- _RECORDS SHOWN_:
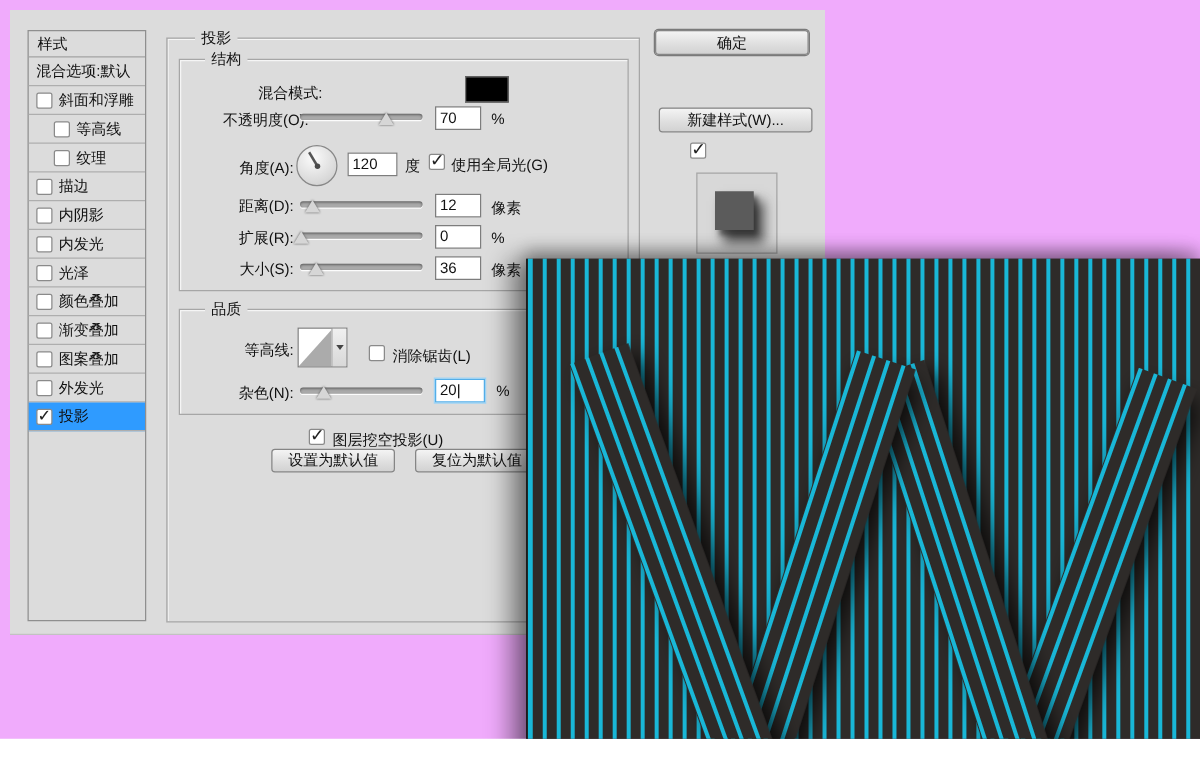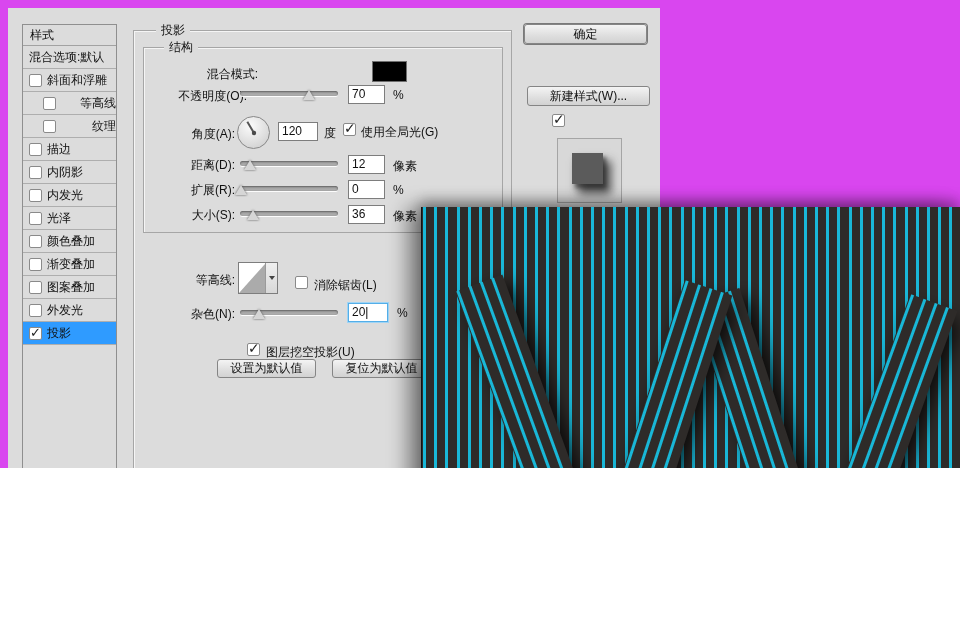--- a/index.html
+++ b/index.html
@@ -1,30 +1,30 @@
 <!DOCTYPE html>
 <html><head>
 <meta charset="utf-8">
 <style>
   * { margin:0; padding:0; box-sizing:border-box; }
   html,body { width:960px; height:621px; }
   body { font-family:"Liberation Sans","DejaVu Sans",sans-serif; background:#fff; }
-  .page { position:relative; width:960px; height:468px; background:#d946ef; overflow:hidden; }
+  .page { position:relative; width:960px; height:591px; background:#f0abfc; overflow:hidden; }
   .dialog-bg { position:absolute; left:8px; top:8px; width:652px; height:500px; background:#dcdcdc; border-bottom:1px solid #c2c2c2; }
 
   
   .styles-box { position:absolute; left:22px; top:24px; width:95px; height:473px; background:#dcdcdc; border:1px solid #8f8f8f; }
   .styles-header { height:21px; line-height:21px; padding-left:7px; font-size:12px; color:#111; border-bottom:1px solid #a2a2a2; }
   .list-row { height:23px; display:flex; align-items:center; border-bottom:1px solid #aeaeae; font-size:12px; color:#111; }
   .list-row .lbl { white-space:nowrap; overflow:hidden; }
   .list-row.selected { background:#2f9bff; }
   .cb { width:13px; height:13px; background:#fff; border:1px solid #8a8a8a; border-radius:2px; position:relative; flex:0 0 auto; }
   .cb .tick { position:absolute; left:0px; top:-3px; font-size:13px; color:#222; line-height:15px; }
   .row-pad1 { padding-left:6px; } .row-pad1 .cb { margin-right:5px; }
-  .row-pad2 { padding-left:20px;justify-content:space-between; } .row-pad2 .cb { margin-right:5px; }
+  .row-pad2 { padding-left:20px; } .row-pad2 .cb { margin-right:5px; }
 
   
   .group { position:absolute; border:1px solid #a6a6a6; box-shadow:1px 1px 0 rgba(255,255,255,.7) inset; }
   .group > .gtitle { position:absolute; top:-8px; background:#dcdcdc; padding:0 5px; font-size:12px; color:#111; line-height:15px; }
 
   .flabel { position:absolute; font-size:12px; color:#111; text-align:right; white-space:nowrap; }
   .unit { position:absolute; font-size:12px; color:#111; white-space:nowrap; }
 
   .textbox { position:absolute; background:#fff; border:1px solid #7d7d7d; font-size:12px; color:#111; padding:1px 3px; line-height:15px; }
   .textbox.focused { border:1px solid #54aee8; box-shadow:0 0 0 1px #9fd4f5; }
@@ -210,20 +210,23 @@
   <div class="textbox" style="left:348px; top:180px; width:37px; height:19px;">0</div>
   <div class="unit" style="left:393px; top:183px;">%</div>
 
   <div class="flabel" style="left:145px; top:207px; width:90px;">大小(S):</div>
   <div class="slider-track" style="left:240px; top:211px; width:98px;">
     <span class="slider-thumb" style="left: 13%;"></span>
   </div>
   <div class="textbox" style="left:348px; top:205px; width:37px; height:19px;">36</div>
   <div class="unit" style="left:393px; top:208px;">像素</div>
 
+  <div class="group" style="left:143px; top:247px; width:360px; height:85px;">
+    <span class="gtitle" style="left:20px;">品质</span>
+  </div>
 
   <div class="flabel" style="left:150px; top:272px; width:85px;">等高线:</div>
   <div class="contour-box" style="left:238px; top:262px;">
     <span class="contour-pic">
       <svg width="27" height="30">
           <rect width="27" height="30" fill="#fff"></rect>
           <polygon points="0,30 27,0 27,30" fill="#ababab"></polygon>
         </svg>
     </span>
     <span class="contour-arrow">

- _DIRECTIONS FOR THIS TASK_:
Please transcribe the listing exactly as it stands, but omit its pictures.

- _RESPONSE BOX_:
--- a/index.html
+++ b/index.html
@@ -1,30 +1,30 @@
 <!DOCTYPE html>
 <html><head>
 <meta charset="utf-8">
 <style>
   * { margin:0; padding:0; box-sizing:border-box; }
   html,body { width:960px; height:621px; }
   body { font-family:"Liberation Sans","DejaVu Sans",sans-serif; background:#fff; }
-  .page { position:relative; width:960px; height:468px; background:#d946ef; overflow:hidden; }
+  .page { position:relative; width:960px; height:591px; background:#f0abfc; overflow:hidden; }
   .dialog-bg { position:absolute; left:8px; top:8px; width:652px; height:500px; background:#dcdcdc; border-bottom:1px solid #c2c2c2; }
 
   
   .styles-box { position:absolute; left:22px; top:24px; width:95px; height:473px; background:#dcdcdc; border:1px solid #8f8f8f; }
   .styles-header { height:21px; line-height:21px; padding-left:7px; font-size:12px; color:#111; border-bottom:1px solid #a2a2a2; }
   .list-row { height:23px; display:flex; align-items:center; border-bottom:1px solid #aeaeae; font-size:12px; color:#111; }
   .list-row .lbl { white-space:nowrap; overflow:hidden; }
   .list-row.selected { background:#2f9bff; }
   .cb { width:13px; height:13px; background:#fff; border:1px solid #8a8a8a; border-radius:2px; position:relative; flex:0 0 auto; }
   .cb .tick { position:absolute; left:0px; top:-3px; font-size:13px; color:#222; line-height:15px; }
   .row-pad1 { padding-left:6px; } .row-pad1 .cb { margin-right:5px; }
-  .row-pad2 { padding-left:20px;justify-content:space-between; } .row-pad2 .cb { margin-right:5px; }
+  .row-pad2 { padding-left:20px; } .row-pad2 .cb { margin-right:5px; }
 
   
   .group { position:absolute; border:1px solid #a6a6a6; box-shadow:1px 1px 0 rgba(255,255,255,.7) inset; }
   .group > .gtitle { position:absolute; top:-8px; background:#dcdcdc; padding:0 5px; font-size:12px; color:#111; line-height:15px; }
 
   .flabel { position:absolute; font-size:12px; color:#111; text-align:right; white-space:nowrap; }
   .unit { position:absolute; font-size:12px; color:#111; white-space:nowrap; }
 
   .textbox { position:absolute; background:#fff; border:1px solid #7d7d7d; font-size:12px; color:#111; padding:1px 3px; line-height:15px; }
   .textbox.focused { border:1px solid #54aee8; box-shadow:0 0 0 1px #9fd4f5; }
@@ -210,20 +210,23 @@
   <div class="textbox" style="left:348px; top:180px; width:37px; height:19px;">0</div>
   <div class="unit" style="left:393px; top:183px;">%</div>
 
   <div class="flabel" style="left:145px; top:207px; width:90px;">大小(S):</div>
   <div class="slider-track" style="left:240px; top:211px; width:98px;">
     <span class="slider-thumb" style="left: 13%;"></span>
   </div>
   <div class="textbox" style="left:348px; top:205px; width:37px; height:19px;">36</div>
   <div class="unit" style="left:393px; top:208px;">像素</div>
 
+  <div class="group" style="left:143px; top:247px; width:360px; height:85px;">
+    <span class="gtitle" style="left:20px;">品质</span>
+  </div>
 
   <div class="flabel" style="left:150px; top:272px; width:85px;">等高线:</div>
   <div class="contour-box" style="left:238px; top:262px;">
     <span class="contour-pic">
       <svg width="27" height="30">
           <rect width="27" height="30" fill="#fff"></rect>
           <polygon points="0,30 27,0 27,30" fill="#ababab"></polygon>
         </svg>
     </span>
     <span class="contour-arrow">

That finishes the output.